India must scale up wastewater analysis for health surveillance

The COVID-19 pandemic illustrated the value of wastewater-based epidemiology (WBE) — also known as wastewater or environmental surveillance — as an effective population-wide monitoring technique. Such mapping captured viral shedding by people with or without symptoms of the coronavirus disease.

Countries have used WBE for more than 40 years for retrospective indication of poliovirus, norovirus, influenza, hepatitis and measles outbreaks.
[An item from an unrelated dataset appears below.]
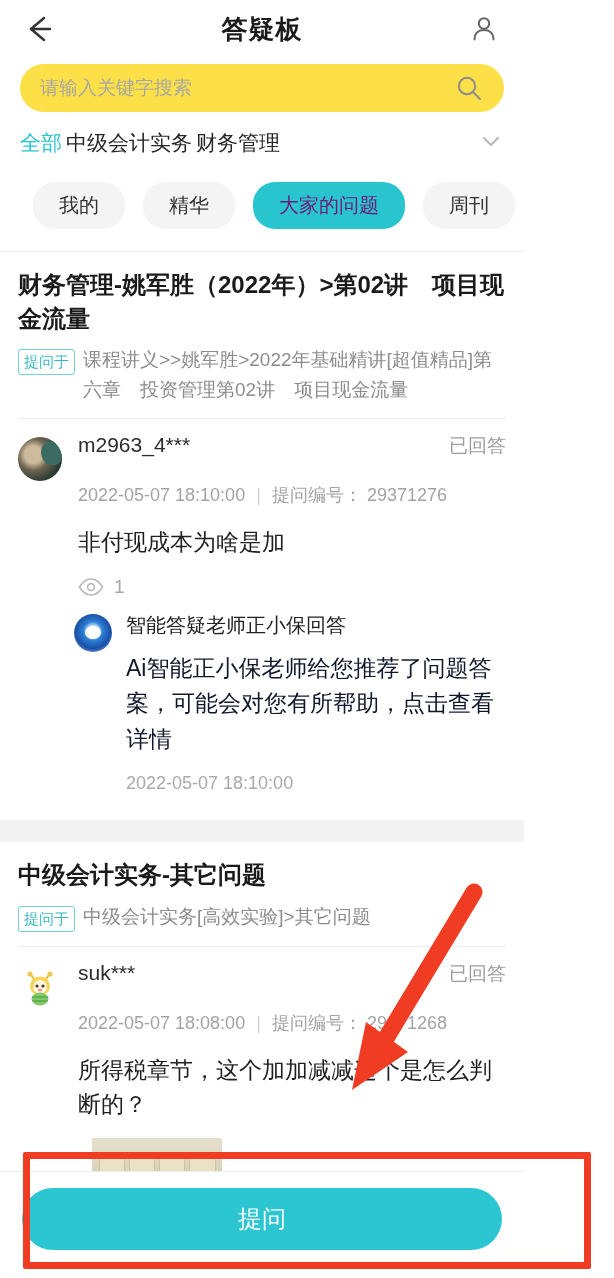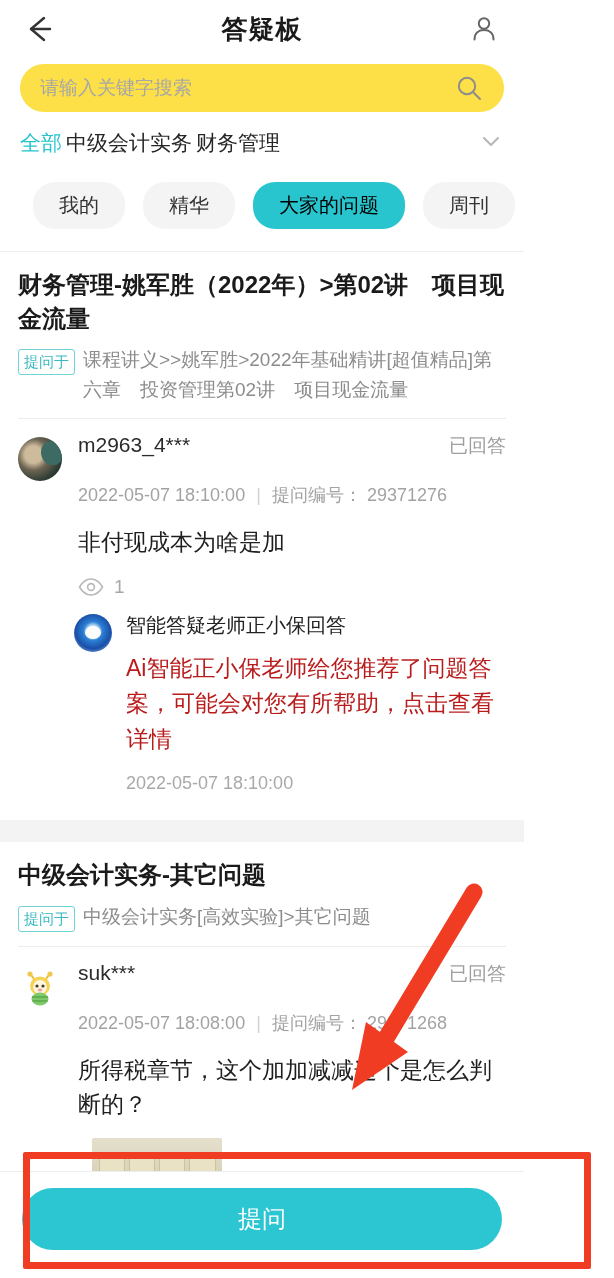"大家的问题" .chip.active { color: #000000 -> #701a75 }
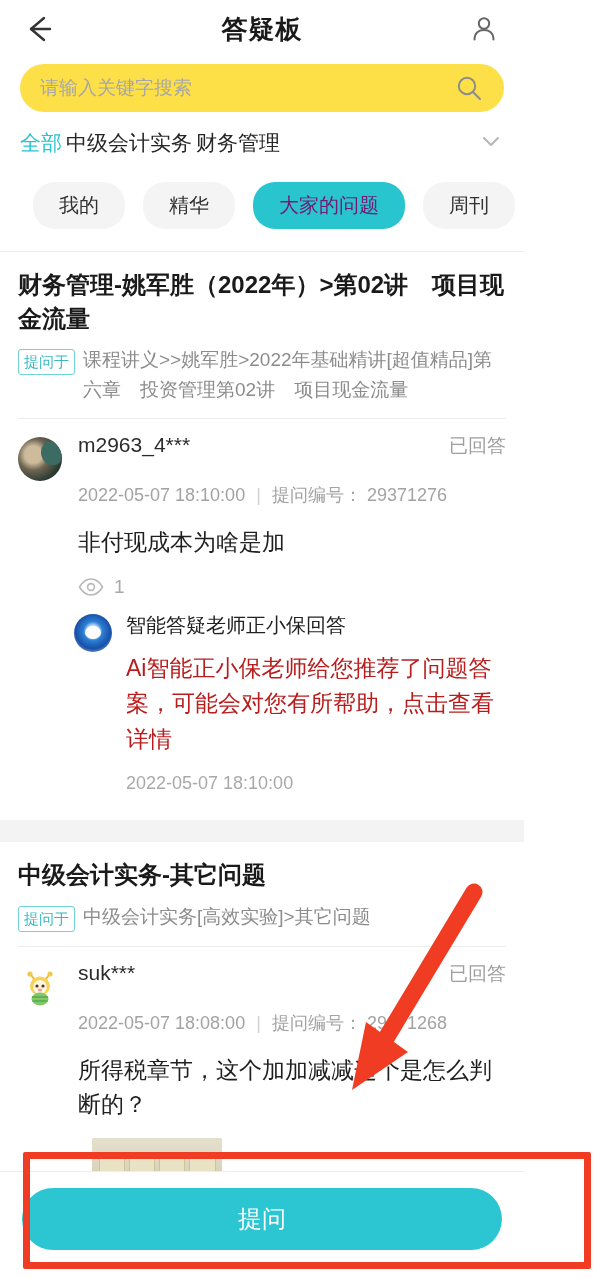"Ai智能正小保老师给您推荐了问题答案，可能会对您有所帮助，点击查看详情" .ans-text { color: #b91c1c -> #0f172a }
In India, environmental surveillance played a crucial role in poliovirus eradication in 2012. It continues to confirm the absence of poliovirus and provides active surveillance of acute flaccid paralysis (AFP) cases.

A single case of AFP indicates substantial underlying polio transmission in a population.

Systematic environmental sampling has been estimated to detect one case of wild poliovirus among 10,000 inhabitants¹.

In the latest use of WBE to detect the polio virus, the US Centers for Disease Control and Prevention plans to test wastewater over a wider spread of counties and communities after the first US polio case in almost a decade was discovered in Rockland County, New York in June 2022.

In India, a handful of cities such as Hyderabad, Pune, Surat and Bengaluru used WBE to track SARS-CoV-2, recognising it as an economical and effective surveillance tool.

Bengaluru’s environmental surveillance platform sampled 1,140 million litres of wastewater daily, covering almost 11 million people². It monitored a hybrid network of 46 open drain sites between March 2021 and March 2022, and 28 sewage treatment plants (STPs) since August 2021, representing nearly 92% population of the city. The researchers obtained raw data on viral load of SARS-CoV-2 RNA copies from STP samples using RTqPCR. This data was normalized to average daily flow of sewage and population size of catchment area, which essentially represent viral load copies per person per day. Normalised viral data from the STPs was used to estimate the number of infected individuals in a given catchment area (or sewershed site). There are some limitations of using open drain network, as it can only help detect the viral presence on a weekly or biweekly basis. Therefore, long-term data from the same location can be used to generate a 7-day rolling average where a positive slope suggests that viral load is increasing, and negative slope indicates a declining trend.

WBE allowed comparison of viral load in various parts of the city, correlating it with number of COVID-19 cases helped identify infection hotspots. The early warning system showed how SARS-CoV-2 RNA concentrations in wastewater correlated with clinically diagnosed new COVID-19 cases, with the trends appearing 8–14 days earlier in wastewater than in clinical data. The real-time genomic surveillance from wastewater representing pooled samples from community is key to understanding the variants that cause the emerging viral load patterns in wastewater.

In places, with or without sewage networks, where WBE can be applied with or without sewage network, it is key to remember the following:

(i) When and where to sample: Once or twice a week, sampling is required for accuracy in trend analysis. For identification of hotspots, it is important to have granular information of catchment areas and sanitation mapping for site selection. This can be scaled up with rise in infection.

(ii) Complementary tool: Wastewater surveillance should be used as a complementary surveillance approach to identify disease hotspots.

(iii) Building capacity: The cost of conducting WBE involves onsite sample collection and bringing it back to the lab for analysis, which makes it expensive and impractical for increasing sampling frequency from remote sites. A smart surveillance tool needs localised capacity building of sewershed staff with protocols for easy onsite processing, which can help maintain sample quality in low-resource settings.

(iv) Communication: Regular communication among WBE practitioners, epidemiologists, public health authorities is essential to inform policy. Wastewater sequencing reveals emerging variants which might not have been recorded in clinical data.

(v) Scaling up for other pathogens: Current surveillance and infrastructure are being scaled beyond SARS-CoV-2, to other pathogens (e.g. dengue, influenza, scrub typhus). This will also help understand major pathways and drivers of antimicrobial resistance in the environment.

The author is with the Tata Institute for Genetics and Society, Bengaluru, India.